** What you will do **
Word for word, give the data again without its pictures.

** Given entries **
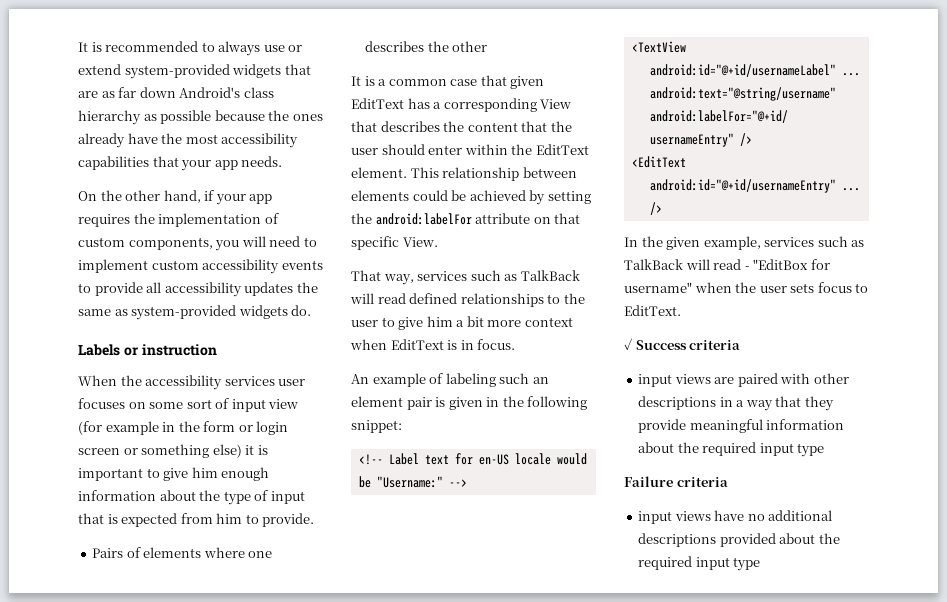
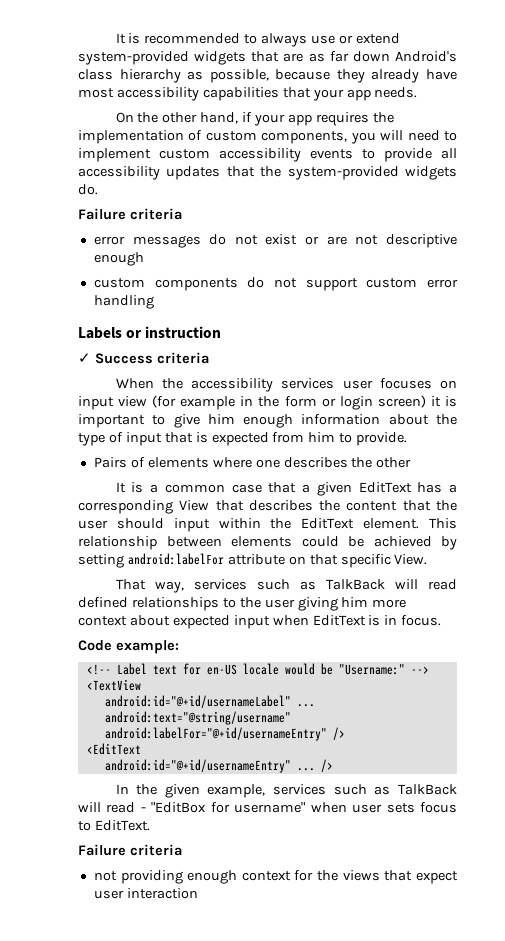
- It is recommended to always use or extend system-provided widgets that are as far down Android's class hierarchy as possible because the ones already have the most accessibility capabilities that your app needs.
+ It is recommended to always use or extend system-provided widgets that are as far down Android's class hierarchy as possible, because they already have most accessibility capabilities that your app needs.
- On the other hand, if your app requires the implementation of custom components, you will need to implement custom accessibility events to provide all accessibility updates the same as system-provided widgets do.
+ On the other hand, if your app requires the implementation of custom components, you will need to implement custom accessibility events to provide all accessibility updates that the system-provided widgets do.
+ Failure criteria
+ error messages do not exist or are not descriptive enough
+ custom components do not support custom error handling
+ ✓ Success criteria
- When the accessibility services user focuses on some sort of input view (for example in the form or login screen or something else) it is important to give him enough information about the type of input that is expected from him to provide.
+ When the accessibility services user focuses on input view (for example in the form or login screen) it is important to give him enough information about the type of input that is expected from him to provide.
- It is a common case that given EditText has a corresponding View that describes the content that the user should enter within the EditText element.
+ It is a common case that a given EditText has a corresponding View that describes the content that the user should input within the EditText element.
- This relationship between elements could be achieved by setting the android:labelFor attribute on that specific View.
+ This relationship between elements could be achieved by setting android:labelFor attribute on that specific View.
- That way, services such as TalkBack will read defined relationships to the user to give him a bit more context when EditText is in focus.
+ That way, services such as TalkBack will read defined relationships to the user giving him more context about expected input when EditText is in focus.
- An example of labeling such an element pair is given in the following snippet:
+ Code example:
- In the given example, services such as TalkBack will read - "EditBox for username" when the user sets focus to EditText.
- ✓ Success criteria
- input views are paired with other descriptions in a way that they provide meaningful information about the required input type
+ In the given example, services such as TalkBack will read - "EditBox for username" when user sets focus to EditText.
  Failure criteria
- input views have no additional descriptions provided about the required input type
+ not providing enough context for the views that expect user interaction

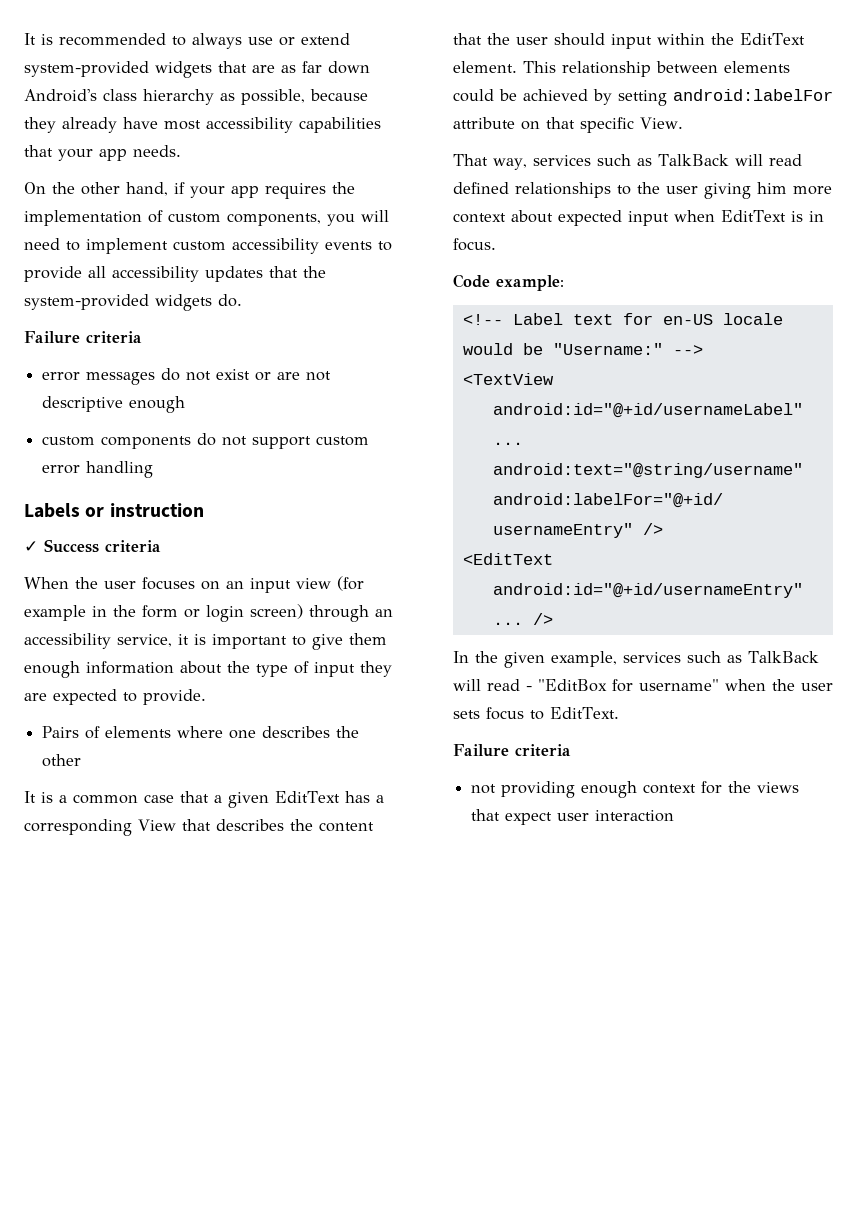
- When the accessibility services user focuses on input view (for example in the form or login screen) it is important to give him enough information about the type of input that is expected from him to provide.
+ When the user focuses on an input view (for example in the form or login screen) through an accessibility service, it is important to give them enough information about the type of input they are expected to provide.
- In the given example, services such as TalkBack will read - "EditBox for username" when user sets focus to EditText.
+ In the given example, services such as TalkBack will read - "EditBox for username" when the user sets focus to EditText.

** Completed task **
- It is recommended to always use or extend system-provided widgets that are as far down Android's class hierarchy as possible because the ones already have the most accessibility capabilities that your app needs.
+ It is recommended to always use or extend system-provided widgets that are as far down Android's class hierarchy as possible, because they already have most accessibility capabilities that your app needs.
- On the other hand, if your app requires the implementation of custom components, you will need to implement custom accessibility events to provide all accessibility updates the same as system-provided widgets do.
+ On the other hand, if your app requires the implementation of custom components, you will need to implement custom accessibility events to provide all accessibility updates that the system-provided widgets do.
+ Failure criteria
+ error messages do not exist or are not descriptive enough
+ custom components do not support custom error handling
+ ✓ Success criteria
- When the accessibility services user focuses on some sort of input view (for example in the form or login screen or something else) it is important to give him enough information about the type of input that is expected from him to provide.
+ When the accessibility services user focuses on input view (for example in the form or login screen) it is important to give him enough information about the type of input that is expected from him to provide.
- It is a common case that given EditText has a corresponding View that describes the content that the user should enter within the EditText element.
+ It is a common case that a given EditText has a corresponding View that describes the content that the user should input within the EditText element.
- This relationship between elements could be achieved by setting the android:labelFor attribute on that specific View.
+ This relationship between elements could be achieved by setting android:labelFor attribute on that specific View.
- That way, services such as TalkBack will read defined relationships to the user to give him a bit more context when EditText is in focus.
+ That way, services such as TalkBack will read defined relationships to the user giving him more context about expected input when EditText is in focus.
- An example of labeling such an element pair is given in the following snippet:
+ Code example:
- In the given example, services such as TalkBack will read - "EditBox for username" when the user sets focus to EditText.
- ✓ Success criteria
- input views are paired with other descriptions in a way that they provide meaningful information about the required input type
+ In the given example, services such as TalkBack will read - "EditBox for username" when user sets focus to EditText.
  Failure criteria
- input views have no additional descriptions provided about the required input type
+ not providing enough context for the views that expect user interaction

- When the accessibility services user focuses on input view (for example in the form or login screen) it is important to give him enough information about the type of input that is expected from him to provide.
+ When the user focuses on an input view (for example in the form or login screen) through an accessibility service, it is important to give them enough information about the type of input they are expected to provide.
- In the given example, services such as TalkBack will read - "EditBox for username" when user sets focus to EditText.
+ In the given example, services such as TalkBack will read - "EditBox for username" when the user sets focus to EditText.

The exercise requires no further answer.